Вудрум шел медленно, стараясь перехитрить время. Кирпично-красное латеритовое шоссе, недавно добросовестно отмытое тропическим ливнем, тускло поблескивало в свете редких фонарей. Внизу, у моря, переливал не очень щедрыми огнями Макими. Иван Александрович любил побродить ночью. Обычно ночные прогулки успокаивали, помогали собраться, сосредоточиться, но эта тропическая ночь не унимала волнения. Ярко сверкали жемчужины южного неба — Сириус, звезды Центавра, искрился великолепный Южный Крест, как-то беспокойно, словно светлая, но опасная река, струился Млечный Путь. На гладкой поверхности крупной кожистой листвы, все еще мокрой от ливня, отражались лунные лучи, соревнуясь в блеске со множеством ярко светящихся насекомых, беспрерывно прорезывающих, как метеоры, таинственный и жутковатый мрак тропической чащи, подступавшей к шоссе. Неумолчное, надоедливое пение крупных цикад перемешивалось с тысячеголосыми звуками, издаваемыми ночными обитателями леса, сливалось с громким серебристым стрекотом древесных лягушек. Над шоссе то и дело мелькали мрачные тени гигантских летучих мышей. Иван Александрович ускорил шаг. Ночь не принесла успокоения, вдруг захотелось поскорее пройти этот оказавшийся утомительным путь до города, побыстрее добраться до отеля…

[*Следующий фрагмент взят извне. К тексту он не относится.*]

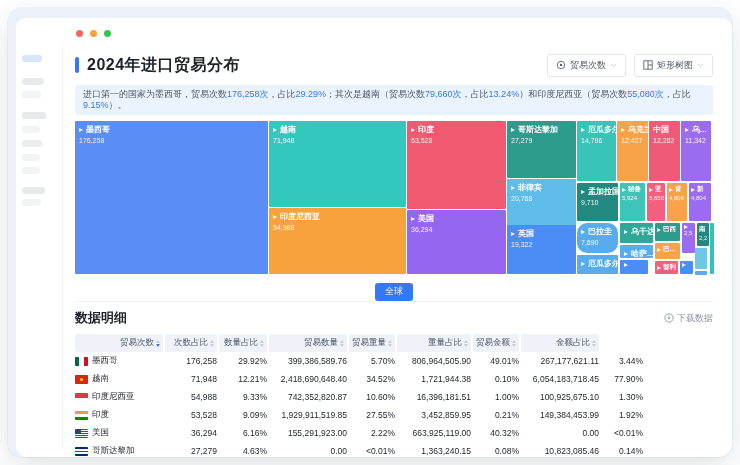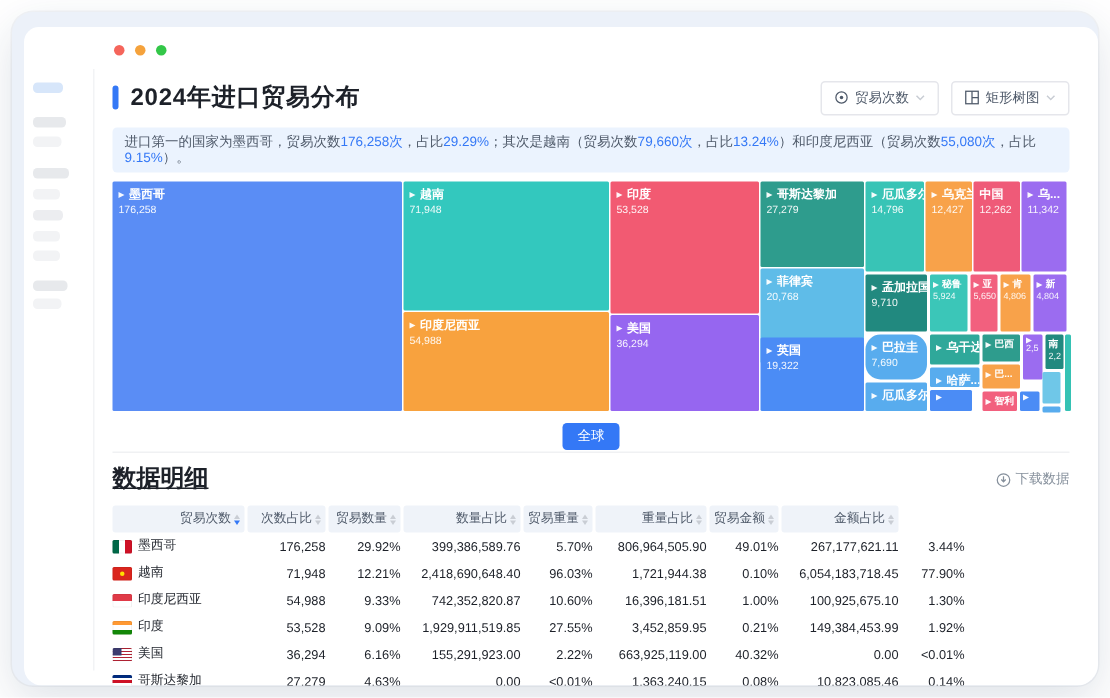"数据明细" .detail-title { font-size: 16px -> 13px; text-decoration: underline -> none }
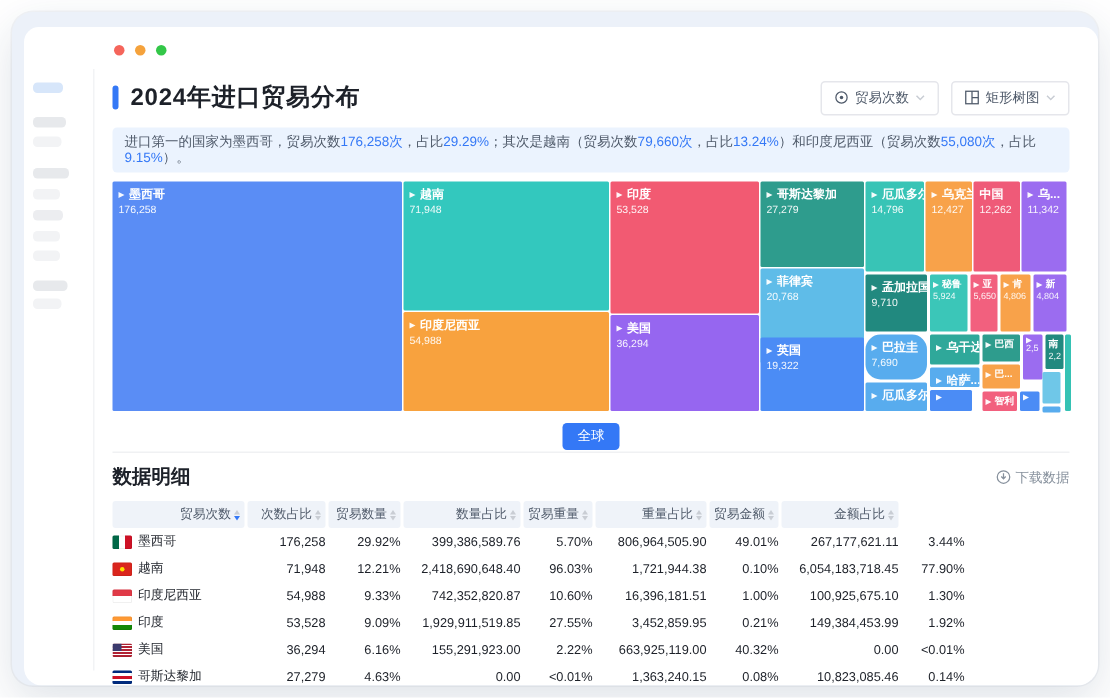"贸易数量" div.th { order: before "数量占比" -> after "数量占比" }
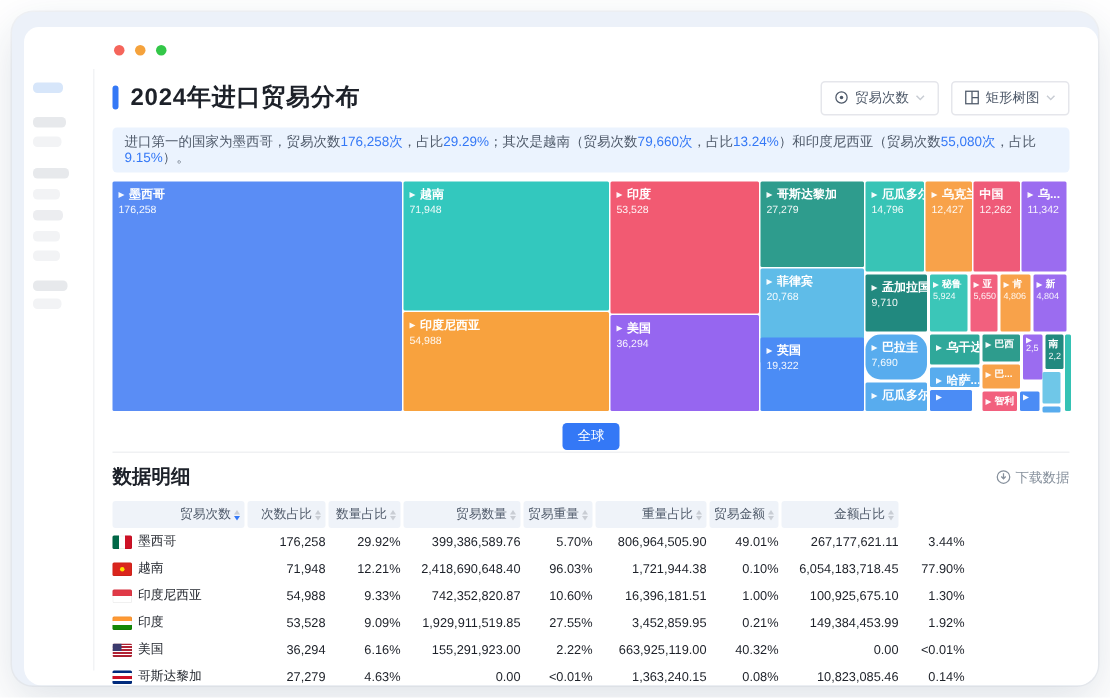"96.03%" div.td { text: 96.03% -> 34.52% }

Утром Вудрум собрал всех участников экспедиции и объявил о решении губернатора. Молчание было тягостным и долгим. Его прервал Шираст:
— Разрешите, Иван Александрович, мне взяться за устройство этого дела?
Вудрум не возражал, предложение Шираста оживления не вызвало, однако через два дня он вернулся от губернатора с разрешением на проведение археологических раскопок на всей территории архипелага, включая и полузатонувший священный остров Себату.